Records drawn from a dataset
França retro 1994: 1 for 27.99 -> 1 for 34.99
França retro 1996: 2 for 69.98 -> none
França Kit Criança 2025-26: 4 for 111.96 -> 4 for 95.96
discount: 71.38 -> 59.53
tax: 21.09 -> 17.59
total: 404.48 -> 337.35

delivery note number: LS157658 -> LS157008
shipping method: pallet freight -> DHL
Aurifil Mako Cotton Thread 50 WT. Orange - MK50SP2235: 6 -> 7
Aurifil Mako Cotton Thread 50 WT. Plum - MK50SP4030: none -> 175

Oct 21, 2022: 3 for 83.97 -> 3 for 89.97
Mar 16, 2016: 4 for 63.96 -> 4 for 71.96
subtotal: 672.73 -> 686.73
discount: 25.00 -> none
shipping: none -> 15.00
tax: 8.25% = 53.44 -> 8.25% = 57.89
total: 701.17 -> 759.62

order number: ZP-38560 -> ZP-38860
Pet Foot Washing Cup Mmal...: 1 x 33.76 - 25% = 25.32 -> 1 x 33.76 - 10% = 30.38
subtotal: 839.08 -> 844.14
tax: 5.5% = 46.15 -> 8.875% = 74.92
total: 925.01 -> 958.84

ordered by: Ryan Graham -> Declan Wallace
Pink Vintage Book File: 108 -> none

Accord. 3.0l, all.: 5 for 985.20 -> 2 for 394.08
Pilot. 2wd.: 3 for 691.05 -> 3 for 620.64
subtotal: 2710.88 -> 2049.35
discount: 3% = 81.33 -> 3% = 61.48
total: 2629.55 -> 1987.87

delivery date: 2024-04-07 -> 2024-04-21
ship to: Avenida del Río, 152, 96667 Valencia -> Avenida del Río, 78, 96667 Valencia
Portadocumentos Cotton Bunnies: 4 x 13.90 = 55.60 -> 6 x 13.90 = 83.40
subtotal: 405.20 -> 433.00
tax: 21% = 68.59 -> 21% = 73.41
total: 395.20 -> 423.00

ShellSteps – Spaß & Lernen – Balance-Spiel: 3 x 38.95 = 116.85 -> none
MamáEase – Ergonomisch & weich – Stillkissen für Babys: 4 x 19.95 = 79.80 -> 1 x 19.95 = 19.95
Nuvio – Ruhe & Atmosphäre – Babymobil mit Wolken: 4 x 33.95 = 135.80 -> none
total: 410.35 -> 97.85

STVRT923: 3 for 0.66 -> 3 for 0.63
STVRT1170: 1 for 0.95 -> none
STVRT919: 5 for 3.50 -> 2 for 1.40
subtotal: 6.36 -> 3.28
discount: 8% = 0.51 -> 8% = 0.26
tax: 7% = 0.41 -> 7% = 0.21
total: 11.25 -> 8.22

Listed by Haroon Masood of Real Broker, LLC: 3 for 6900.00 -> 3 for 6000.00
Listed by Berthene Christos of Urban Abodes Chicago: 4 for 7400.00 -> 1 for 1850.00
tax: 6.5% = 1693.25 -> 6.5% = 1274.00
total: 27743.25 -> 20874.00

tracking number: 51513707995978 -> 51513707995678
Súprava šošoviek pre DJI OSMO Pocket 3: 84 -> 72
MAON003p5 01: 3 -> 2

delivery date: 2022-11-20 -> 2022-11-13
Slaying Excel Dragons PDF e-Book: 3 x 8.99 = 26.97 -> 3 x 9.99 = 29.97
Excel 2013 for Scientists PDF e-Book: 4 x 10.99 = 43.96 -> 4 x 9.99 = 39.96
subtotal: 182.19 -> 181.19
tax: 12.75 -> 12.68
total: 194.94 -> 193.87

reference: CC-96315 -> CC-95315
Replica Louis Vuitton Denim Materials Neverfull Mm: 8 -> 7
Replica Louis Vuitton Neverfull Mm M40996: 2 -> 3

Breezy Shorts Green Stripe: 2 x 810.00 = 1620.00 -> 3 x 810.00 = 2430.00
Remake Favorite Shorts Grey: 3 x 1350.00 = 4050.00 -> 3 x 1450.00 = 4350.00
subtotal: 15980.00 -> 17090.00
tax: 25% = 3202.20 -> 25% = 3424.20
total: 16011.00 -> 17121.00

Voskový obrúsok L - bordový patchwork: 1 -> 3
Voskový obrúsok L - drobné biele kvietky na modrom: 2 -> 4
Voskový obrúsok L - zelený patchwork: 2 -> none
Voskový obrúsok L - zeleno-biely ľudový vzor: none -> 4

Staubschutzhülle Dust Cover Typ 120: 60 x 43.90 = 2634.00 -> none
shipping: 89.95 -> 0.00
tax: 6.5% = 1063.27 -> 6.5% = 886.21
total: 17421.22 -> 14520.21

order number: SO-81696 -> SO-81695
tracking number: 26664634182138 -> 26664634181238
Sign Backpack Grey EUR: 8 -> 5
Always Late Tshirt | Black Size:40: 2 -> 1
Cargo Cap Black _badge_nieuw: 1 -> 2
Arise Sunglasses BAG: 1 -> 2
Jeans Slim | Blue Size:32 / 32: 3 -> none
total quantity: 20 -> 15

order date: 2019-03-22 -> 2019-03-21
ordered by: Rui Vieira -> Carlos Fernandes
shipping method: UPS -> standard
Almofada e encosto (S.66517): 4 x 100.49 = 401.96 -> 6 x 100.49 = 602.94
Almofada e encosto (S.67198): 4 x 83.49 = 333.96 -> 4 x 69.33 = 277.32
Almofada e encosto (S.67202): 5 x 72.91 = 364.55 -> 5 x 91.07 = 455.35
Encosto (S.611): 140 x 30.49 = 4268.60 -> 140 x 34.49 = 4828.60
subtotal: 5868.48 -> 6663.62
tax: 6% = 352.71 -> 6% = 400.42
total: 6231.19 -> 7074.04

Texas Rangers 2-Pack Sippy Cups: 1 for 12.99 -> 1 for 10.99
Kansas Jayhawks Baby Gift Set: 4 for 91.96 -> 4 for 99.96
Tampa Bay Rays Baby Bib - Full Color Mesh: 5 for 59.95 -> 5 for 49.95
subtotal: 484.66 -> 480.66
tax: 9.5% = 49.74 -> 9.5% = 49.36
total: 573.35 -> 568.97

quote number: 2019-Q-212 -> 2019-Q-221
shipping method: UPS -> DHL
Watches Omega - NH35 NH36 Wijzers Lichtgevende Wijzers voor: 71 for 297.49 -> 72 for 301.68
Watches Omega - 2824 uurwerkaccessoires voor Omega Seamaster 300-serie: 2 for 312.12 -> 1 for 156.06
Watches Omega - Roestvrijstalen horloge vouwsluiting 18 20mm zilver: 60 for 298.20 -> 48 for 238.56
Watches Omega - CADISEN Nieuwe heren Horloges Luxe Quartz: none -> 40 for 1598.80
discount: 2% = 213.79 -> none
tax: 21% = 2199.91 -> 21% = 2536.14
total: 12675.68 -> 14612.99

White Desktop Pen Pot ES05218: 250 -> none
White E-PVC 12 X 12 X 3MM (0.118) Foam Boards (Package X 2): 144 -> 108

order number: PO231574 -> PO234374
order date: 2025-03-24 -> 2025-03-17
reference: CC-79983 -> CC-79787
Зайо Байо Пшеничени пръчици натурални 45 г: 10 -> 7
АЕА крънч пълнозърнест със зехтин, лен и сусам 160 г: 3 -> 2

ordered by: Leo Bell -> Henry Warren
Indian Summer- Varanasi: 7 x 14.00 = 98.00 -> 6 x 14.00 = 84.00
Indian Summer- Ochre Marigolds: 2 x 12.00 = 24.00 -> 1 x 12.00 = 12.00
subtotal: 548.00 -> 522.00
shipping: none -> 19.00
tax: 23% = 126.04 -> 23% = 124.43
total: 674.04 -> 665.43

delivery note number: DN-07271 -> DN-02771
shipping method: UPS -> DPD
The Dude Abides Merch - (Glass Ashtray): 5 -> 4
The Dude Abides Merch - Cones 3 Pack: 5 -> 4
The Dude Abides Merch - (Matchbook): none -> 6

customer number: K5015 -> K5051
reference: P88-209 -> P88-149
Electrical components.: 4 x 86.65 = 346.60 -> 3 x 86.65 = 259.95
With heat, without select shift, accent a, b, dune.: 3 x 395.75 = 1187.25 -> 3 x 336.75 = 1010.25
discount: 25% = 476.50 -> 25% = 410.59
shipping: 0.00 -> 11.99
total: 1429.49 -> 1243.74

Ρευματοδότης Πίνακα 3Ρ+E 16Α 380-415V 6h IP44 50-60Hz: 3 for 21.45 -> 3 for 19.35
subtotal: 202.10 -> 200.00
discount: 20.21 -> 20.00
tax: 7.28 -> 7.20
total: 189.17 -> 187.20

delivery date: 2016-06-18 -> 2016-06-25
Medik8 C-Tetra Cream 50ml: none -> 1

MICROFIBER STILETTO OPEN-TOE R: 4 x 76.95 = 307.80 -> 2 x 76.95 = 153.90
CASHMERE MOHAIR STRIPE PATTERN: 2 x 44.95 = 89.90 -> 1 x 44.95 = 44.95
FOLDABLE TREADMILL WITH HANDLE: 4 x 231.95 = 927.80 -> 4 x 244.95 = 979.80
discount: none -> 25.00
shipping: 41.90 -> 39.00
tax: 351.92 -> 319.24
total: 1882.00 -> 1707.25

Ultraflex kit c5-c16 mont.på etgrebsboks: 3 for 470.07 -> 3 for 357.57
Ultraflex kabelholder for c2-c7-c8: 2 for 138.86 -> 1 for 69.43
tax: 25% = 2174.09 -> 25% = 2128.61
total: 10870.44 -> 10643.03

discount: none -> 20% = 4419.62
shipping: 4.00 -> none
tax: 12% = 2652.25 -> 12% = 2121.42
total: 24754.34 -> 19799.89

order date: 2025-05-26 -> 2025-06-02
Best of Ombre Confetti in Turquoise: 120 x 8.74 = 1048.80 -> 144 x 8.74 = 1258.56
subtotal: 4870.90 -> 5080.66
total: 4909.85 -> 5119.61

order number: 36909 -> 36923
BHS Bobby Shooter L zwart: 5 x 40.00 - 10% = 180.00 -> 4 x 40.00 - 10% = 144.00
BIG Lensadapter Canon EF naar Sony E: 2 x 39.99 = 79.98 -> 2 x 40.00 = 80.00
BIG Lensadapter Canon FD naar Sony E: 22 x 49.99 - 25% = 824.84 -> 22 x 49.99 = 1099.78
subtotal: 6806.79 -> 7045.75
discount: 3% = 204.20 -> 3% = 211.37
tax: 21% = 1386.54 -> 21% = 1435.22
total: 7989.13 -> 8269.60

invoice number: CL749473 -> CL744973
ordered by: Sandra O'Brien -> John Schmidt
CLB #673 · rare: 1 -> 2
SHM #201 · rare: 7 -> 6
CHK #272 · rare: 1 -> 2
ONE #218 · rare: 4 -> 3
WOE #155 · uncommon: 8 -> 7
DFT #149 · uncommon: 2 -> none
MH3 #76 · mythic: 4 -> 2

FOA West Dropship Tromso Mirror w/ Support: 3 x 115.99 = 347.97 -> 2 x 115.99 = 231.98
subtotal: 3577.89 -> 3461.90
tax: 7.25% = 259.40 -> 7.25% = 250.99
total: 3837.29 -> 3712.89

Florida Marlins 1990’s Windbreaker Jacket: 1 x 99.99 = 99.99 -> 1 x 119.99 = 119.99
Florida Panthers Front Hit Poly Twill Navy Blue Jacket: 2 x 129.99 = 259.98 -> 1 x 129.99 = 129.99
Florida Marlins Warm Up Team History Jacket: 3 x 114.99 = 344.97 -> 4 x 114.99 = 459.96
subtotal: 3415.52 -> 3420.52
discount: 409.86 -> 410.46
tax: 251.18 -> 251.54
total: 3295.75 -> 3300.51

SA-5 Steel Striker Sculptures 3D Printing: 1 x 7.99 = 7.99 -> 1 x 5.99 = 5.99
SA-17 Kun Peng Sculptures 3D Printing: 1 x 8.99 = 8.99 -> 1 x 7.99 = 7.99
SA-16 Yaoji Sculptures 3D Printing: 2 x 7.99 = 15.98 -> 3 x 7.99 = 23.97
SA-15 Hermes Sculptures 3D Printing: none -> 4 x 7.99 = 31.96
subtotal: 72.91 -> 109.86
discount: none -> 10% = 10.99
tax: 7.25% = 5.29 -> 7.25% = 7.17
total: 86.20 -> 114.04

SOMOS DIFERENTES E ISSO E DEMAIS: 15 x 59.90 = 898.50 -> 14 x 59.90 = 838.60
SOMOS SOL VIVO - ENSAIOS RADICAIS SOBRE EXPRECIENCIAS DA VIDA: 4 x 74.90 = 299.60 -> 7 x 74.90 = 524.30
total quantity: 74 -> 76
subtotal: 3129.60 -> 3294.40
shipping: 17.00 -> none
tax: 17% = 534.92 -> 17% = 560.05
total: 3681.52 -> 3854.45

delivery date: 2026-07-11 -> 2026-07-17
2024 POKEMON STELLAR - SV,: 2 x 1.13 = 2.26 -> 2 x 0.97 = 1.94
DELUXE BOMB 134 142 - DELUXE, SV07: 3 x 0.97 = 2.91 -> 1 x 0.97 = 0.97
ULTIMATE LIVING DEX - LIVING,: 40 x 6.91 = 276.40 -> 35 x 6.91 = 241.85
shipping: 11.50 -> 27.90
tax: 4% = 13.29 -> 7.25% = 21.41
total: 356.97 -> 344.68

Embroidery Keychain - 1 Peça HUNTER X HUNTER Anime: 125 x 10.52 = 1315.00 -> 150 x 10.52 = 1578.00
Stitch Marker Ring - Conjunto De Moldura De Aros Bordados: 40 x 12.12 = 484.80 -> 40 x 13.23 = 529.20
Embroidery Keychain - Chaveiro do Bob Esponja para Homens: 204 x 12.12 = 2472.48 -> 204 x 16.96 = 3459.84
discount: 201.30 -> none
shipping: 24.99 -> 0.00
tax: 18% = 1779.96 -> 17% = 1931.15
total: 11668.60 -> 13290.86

**Task brief**
Give again, exactly as written, every line from the first one above through the line that has "total: 27743.25 -> 20874.00" in it.

**Answer section**
França retro 1994: 1 for 27.99 -> 1 for 34.99
França retro 1996: 2 for 69.98 -> none
França Kit Criança 2025-26: 4 for 111.96 -> 4 for 95.96
discount: 71.38 -> 59.53
tax: 21.09 -> 17.59
total: 404.48 -> 337.35

delivery note number: LS157658 -> LS157008
shipping method: pallet freight -> DHL
Aurifil Mako Cotton Thread 50 WT. Orange - MK50SP2235: 6 -> 7
Aurifil Mako Cotton Thread 50 WT. Plum - MK50SP4030: none -> 175

Oct 21, 2022: 3 for 83.97 -> 3 for 89.97
Mar 16, 2016: 4 for 63.96 -> 4 for 71.96
subtotal: 672.73 -> 686.73
discount: 25.00 -> none
shipping: none -> 15.00
tax: 8.25% = 53.44 -> 8.25% = 57.89
total: 701.17 -> 759.62

order number: ZP-38560 -> ZP-38860
Pet Foot Washing Cup Mmal...: 1 x 33.76 - 25% = 25.32 -> 1 x 33.76 - 10% = 30.38
subtotal: 839.08 -> 844.14
tax: 5.5% = 46.15 -> 8.875% = 74.92
total: 925.01 -> 958.84

ordered by: Ryan Graham -> Declan Wallace
Pink Vintage Book File: 108 -> none

Accord. 3.0l, all.: 5 for 985.20 -> 2 for 394.08
Pilot. 2wd.: 3 for 691.05 -> 3 for 620.64
subtotal: 2710.88 -> 2049.35
discount: 3% = 81.33 -> 3% = 61.48
total: 2629.55 -> 1987.87

delivery date: 2024-04-07 -> 2024-04-21
ship to: Avenida del Río, 152, 96667 Valencia -> Avenida del Río, 78, 96667 Valencia
Portadocumentos Cotton Bunnies: 4 x 13.90 = 55.60 -> 6 x 13.90 = 83.40
subtotal: 405.20 -> 433.00
tax: 21% = 68.59 -> 21% = 73.41
total: 395.20 -> 423.00

ShellSteps – Spaß & Lernen – Balance-Spiel: 3 x 38.95 = 116.85 -> none
MamáEase – Ergonomisch & weich – Stillkissen für Babys: 4 x 19.95 = 79.80 -> 1 x 19.95 = 19.95
Nuvio – Ruhe & Atmosphäre – Babymobil mit Wolken: 4 x 33.95 = 135.80 -> none
total: 410.35 -> 97.85

STVRT923: 3 for 0.66 -> 3 for 0.63
STVRT1170: 1 for 0.95 -> none
STVRT919: 5 for 3.50 -> 2 for 1.40
subtotal: 6.36 -> 3.28
discount: 8% = 0.51 -> 8% = 0.26
tax: 7% = 0.41 -> 7% = 0.21
total: 11.25 -> 8.22

Listed by Haroon Masood of Real Broker, LLC: 3 for 6900.00 -> 3 for 6000.00
Listed by Berthene Christos of Urban Abodes Chicago: 4 for 7400.00 -> 1 for 1850.00
tax: 6.5% = 1693.25 -> 6.5% = 1274.00
total: 27743.25 -> 20874.00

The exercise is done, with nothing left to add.